On appearance, the protagonist Poprishchin does not stand out: he is one of a multitude of grey clad pencil pushers, taking orders from a Director, working the daily grind. He is not rich, but he is smartly dressed. He is single, he loves a beautiful young woman, but his love is unrequited. He lives on his own, in a flat managed by a no-nonsense landlady.
Axsenty Ivanovich Poprishchin is not what he seems. It is only noticeable at first in the slight tremble of his hand, the nervous movement of his fingers, beautifully portrayed by Bromley and directed by Scott Le Crass. But gradually, Poprishchin’s condition is revealed. Minor ticks and eccentricities become delusions, hallucinations, disorganized thoughts and speech: key symptoms of schizophrenia.
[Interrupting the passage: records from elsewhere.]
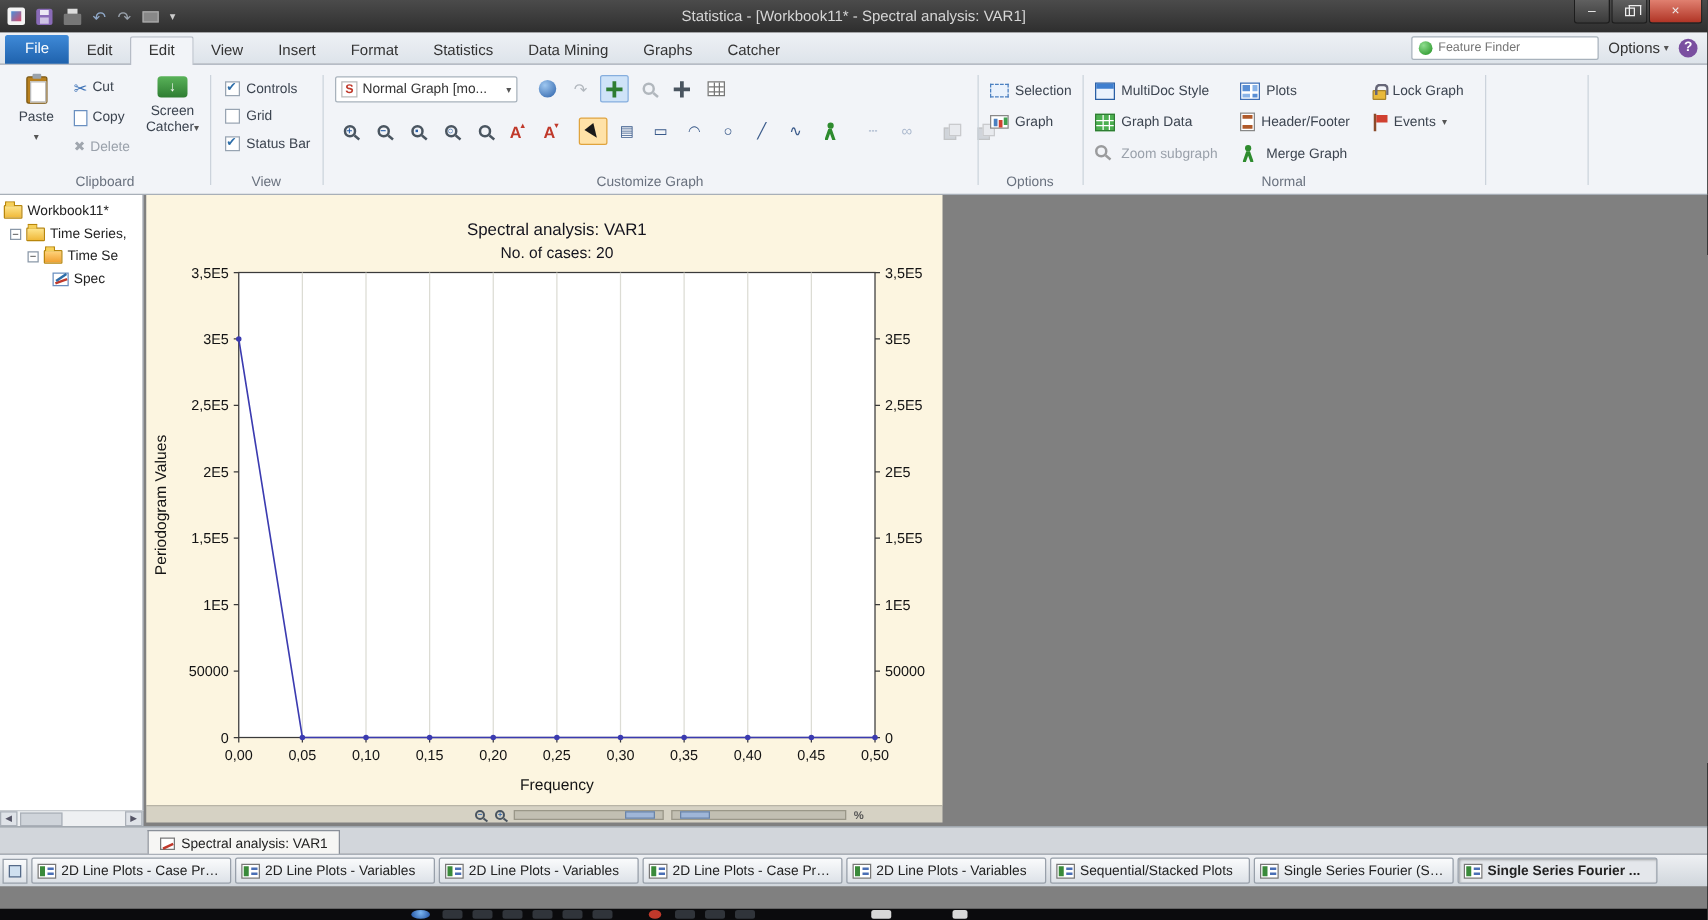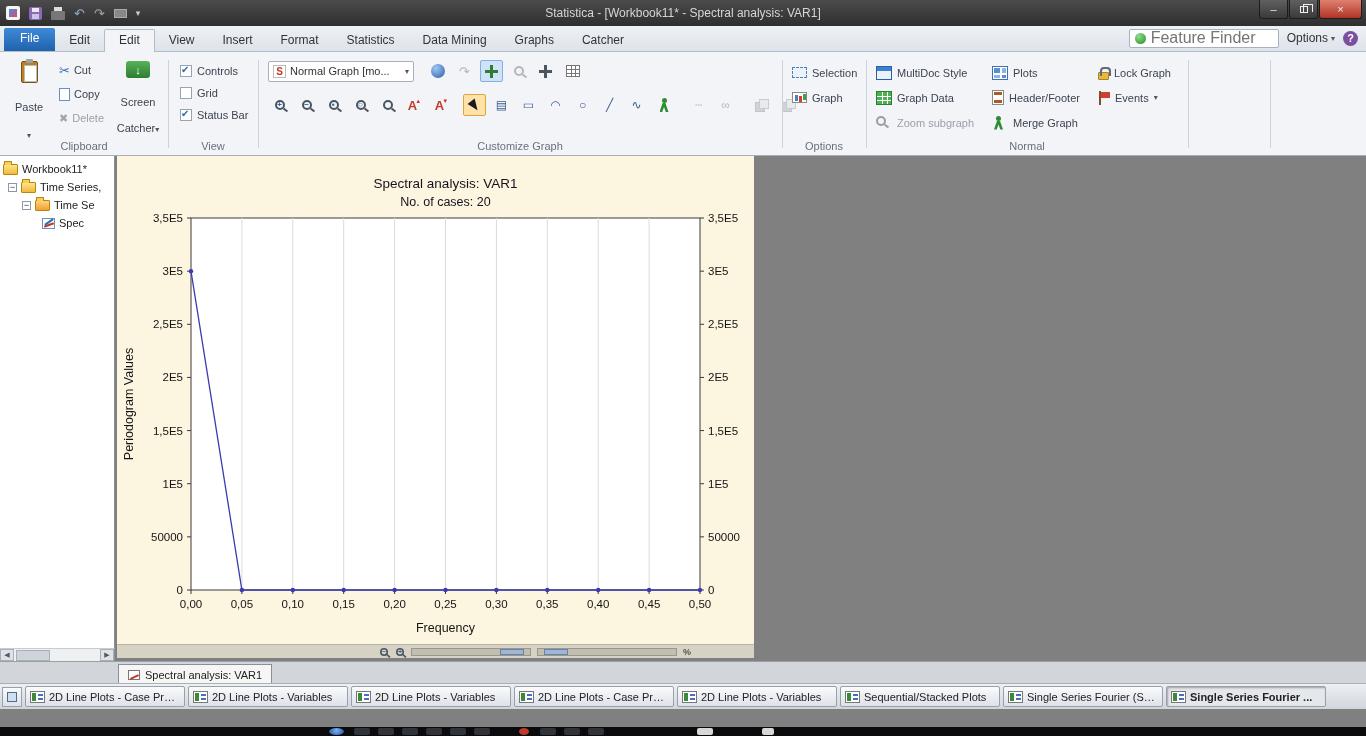--- a/index.html
+++ b/index.html
@@ -28,33 +28,33 @@
   .qdd{color:#ccc;font-size:9px}
 
   
   #tabrow{position:absolute;left:0;top:26px;width:1366px;height:26px;background:linear-gradient(#eef1f5,#dde3ea);border-bottom:1px solid #b6bcc6;display:flex;align-items:flex-end}
   .rtab{height:21px;padding:3px 14px;font-size:12px;color:#333;white-space:nowrap}
   .rtab.file{background:linear-gradient(#3f8ad8,#1f62ad);color:#fff;margin-left:4px;padding:3px 16px;border-radius:2px 2px 0 0;height:23px}
   .rtab.active{background:#f2f4f8;border:1px solid #b6bcc6;border-bottom:none;border-radius:2px 2px 0 0;margin-bottom:-1px;height:23px}
   #tabrow-right{margin-left:auto;display:flex;align-items:center;gap:8px;padding-right:8px;height:26px}
   .ffbox{display:flex;align-items:center;gap:5px;background:#fff;border:1px solid #a8b2bc;border-radius:2px;height:19px;width:150px;padding:0 5px}
   .ffgem{width:11px;height:11px;border-radius:50%;background:radial-gradient(circle at 35% 30%,#8fdd8f,#1f8f1f);flex:0 0 auto}
-  .ffinput{border:none;outline:none;width:120px;font-size:16px;color:#555;background:transparent;font-family:"Liberation Sans",sans-serif}
+  .ffinput{border:none;outline:none;width:120px;font-size:10px;color:#555;background:transparent;font-family:"Liberation Sans",sans-serif}
   .optlbl{font-size:12px;color:#333;display:flex;align-items:center;gap:3px}
   .dd{font-size:8px;color:#555}
   .helpicon{width:15px;height:15px;border-radius:50%;background:#7a4fa0;color:#fff;font-size:11px;font-weight:bold;text-align:center;line-height:15px}
 
   
   #ribbon{position:absolute;left:0;top:52px;width:1366px;height:104px;background:#f2f4f8;border-bottom:1px solid #a8afb8}
   .rgroup{position:absolute;top:0;height:103px}
   .glabel{position:absolute;bottom:3px;left:0;right:0;text-align:center;font-size:11px;color:#69717e;white-space:nowrap}
   .gsep{position:absolute;top:8px;height:88px;width:1px;background:#ccd3dc}
   .smallbtn{display:flex;align-items:center;gap:4px;font-size:11px;color:#3c4450;height:20px;padding:0 3px;white-space:nowrap}
   .smallbtn.disabled{color:#9aa1ab}
-  .bigbtn{display:flex;flex-direction:column;align-items:center;gap:18px;font-size:11px;color:#3c4450;padding-top:5px;text-align:right}
+  .bigbtn{display:flex;flex-direction:column;align-items:center;gap:5px;font-size:11px;color:#3c4450;padding-top:5px;text-align:right}
   
   .clip{width:17px;height:22px;background:#b8801f;border:1px solid #7a5510;border-radius:2px;position:relative}
   .clip::before{content:"";position:absolute;top:-3px;left:4px;width:7px;height:4px;background:#9aa2aa;border-radius:1px}
   .clip::after{content:"";position:absolute;top:3px;left:2px;width:11px;height:15px;background:#fff;border:1px solid #bbb}
   .cutg{color:#3a6fb5;font-size:13px;line-height:1}
   .pages{width:11px;height:13px;background:#fff;border:1px solid #6a8fc0;position:relative}
   .pages::before{content:"";position:absolute;top:-3px;left:2px;width:11px;height:13px;background:#fff;border:1px solid #6a8fc0;z-index:-1}
   .delg{color:#a0a6ae;font-size:11px;line-height:1}
   .sc-icon{width:24px;height:17px;background:linear-gradient(#59b259,#2e7d32);border-radius:3px;position:relative;color:#fff}
   .sc-icon::after{content:"↓";position:absolute;left:50%;top:50%;transform:translate(-50%,-52%);font-size:11px;font-weight:bold}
As suggested by the title, Poprishchin’s story is written in diary entries, permitting the audience a window into his rather peculiar view of the world. With each new date in the diary, comes a new clue revealing Poprishchin’s mental state. David Bromley masterfully peels away Poprishchin’s calm, collected and orderly exterior to reveal a chaotic and deluded soul, hopping from one chair to another and draping himself in a curtain and crown (he is not a lowly clerk – he is the King, don’t you know!)
This transformation is mirrored perfectly by Bromley’s costume: a specially designed suit which, like Poprishchin, unfolds as his story is told. Scott Le Crass’s set and direction also epitomize schizophrenia’s growing hold on Poprishchin excellently. Colyer’s Diary of a madman is a play that, like its protagonist, evolves. A bland office and an ordered filing cabinet are revealed to be scenes of chaos, and what appears to be Poprishchin’s workplace is revealed to be his holding cell.
The language used in Colyer’s script effectively portrays how Poprishchin’s hold on reality slips. In the beginning, Poprishchin describes his employer as looking like a stork, but later he is convinced he hears two dogs conspiring about letters they send to each other. His diary entries begin with chronological dates, but morph into fabricated and fantastical dates, before losing all sense of time and order altogether.
This is a play about an individual’s descent into madness, brought to life by a brilliant trio of actor David Bromley, director Scott Le Crass, and author Howard Colyer. But what makes the play interesting is that Gogol’s protagonist defies the literary mould: he has a condition usually reserved for tormented Kings and high-status Ladies imprisoned in the attic. Rather than being ordinary, he is ‘extraordinary’, a term peppering Howard Colyer’s script. Through Poprishchin, Gogol portrays his contempt for government and bureaucracy, and allows this lowly civil servant to become a leader…at least in his own mind.
Review by Emma Slater
DIARY OF A MADMAN by Nikolai Gogol, adapted by Howard Colyer.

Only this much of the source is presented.